La pénitence enlève-t-elle le péché en tant que vertu, ou en tant que sacrement ?

samedi 11 juillet 2015, par theopedie

En bref : La pénitence en tant que vertu et la pénitence en tant que sacrement se complètent : la pénitence en tant que vertu est comme la matière et l’absolution sacramentelle est comme le principe qui vient structurer cette vertu en lui affirmant son espérance et son efficacité.

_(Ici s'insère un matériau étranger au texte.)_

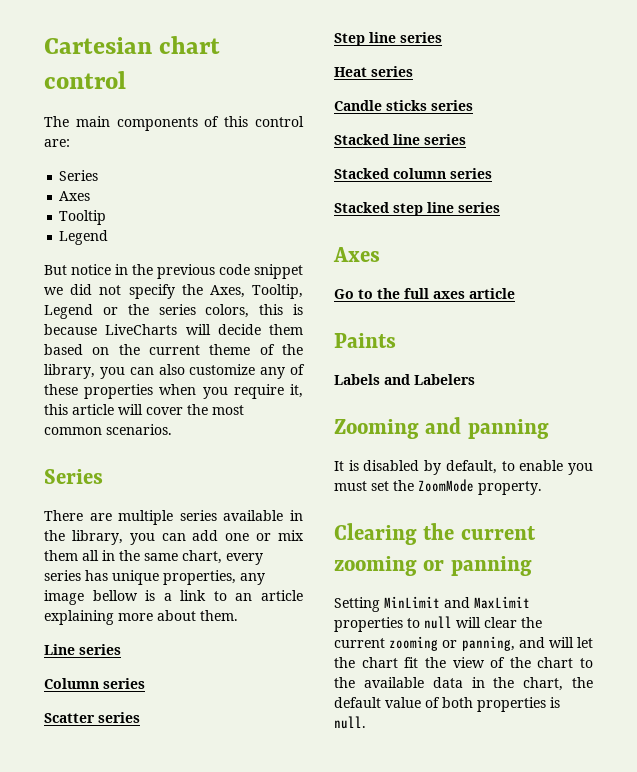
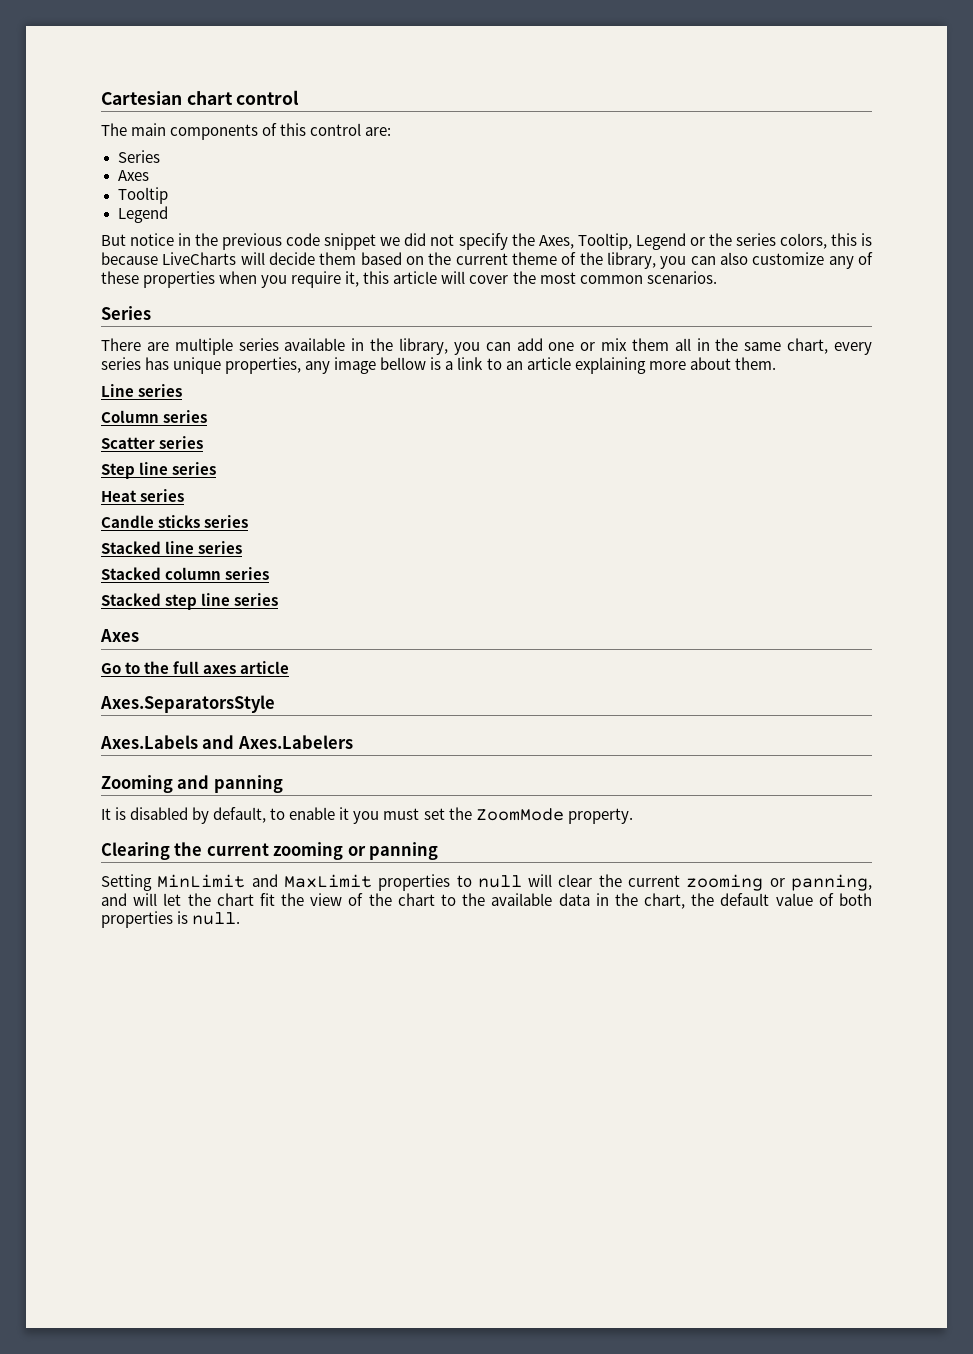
[334,333,396,348] [334,374,475,385] Paints // Labels and Labelers -> [100,695,275,713] [100,735,353,749] Axes.SeparatorsStyle // Axes.Labels and Axes.Labelers
(564, 465) none -> [339,807,350,820] it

La pénitence est vertu en tant qu’elle est principe de certains actes humains. Mais les actes humains venus du pécheur tiennent lieu de matière dans le sacrement de pénitence. Or tout sacrement produit son effet, non seulement en vertu de sa forme, mais aussi en vertu de sa matière, les deux éléments ne formant qu’une seule réalité sacramentelle. C’est ainsi que la rémission de la faute se fait dans le baptême non seulement en vertu de la forme, mais aussi en vertu de la matière, c’est-à-dire de l’eau baptismale, bien que l’efficacité appartienne principalement à la forme, d’où l’eau elle-même reçoit sa vertu. Il en va de même dans le sacrement de pénitence. La rémission de la faute y est principalement causée par la vertu du pouvoir des clés que possèdent les ministres. C’est d’eux que vient le principe formel du sacrement, comme on l’a dit plus haut. La causalité des actes du pénitent qui relèvent de la vertu de pénitence, vient en second. Il est donc évident que la rémission de la faute, tout en étant l’effet de la pénitence vertu, l’est primordialement davantage de la pénitence sacrements.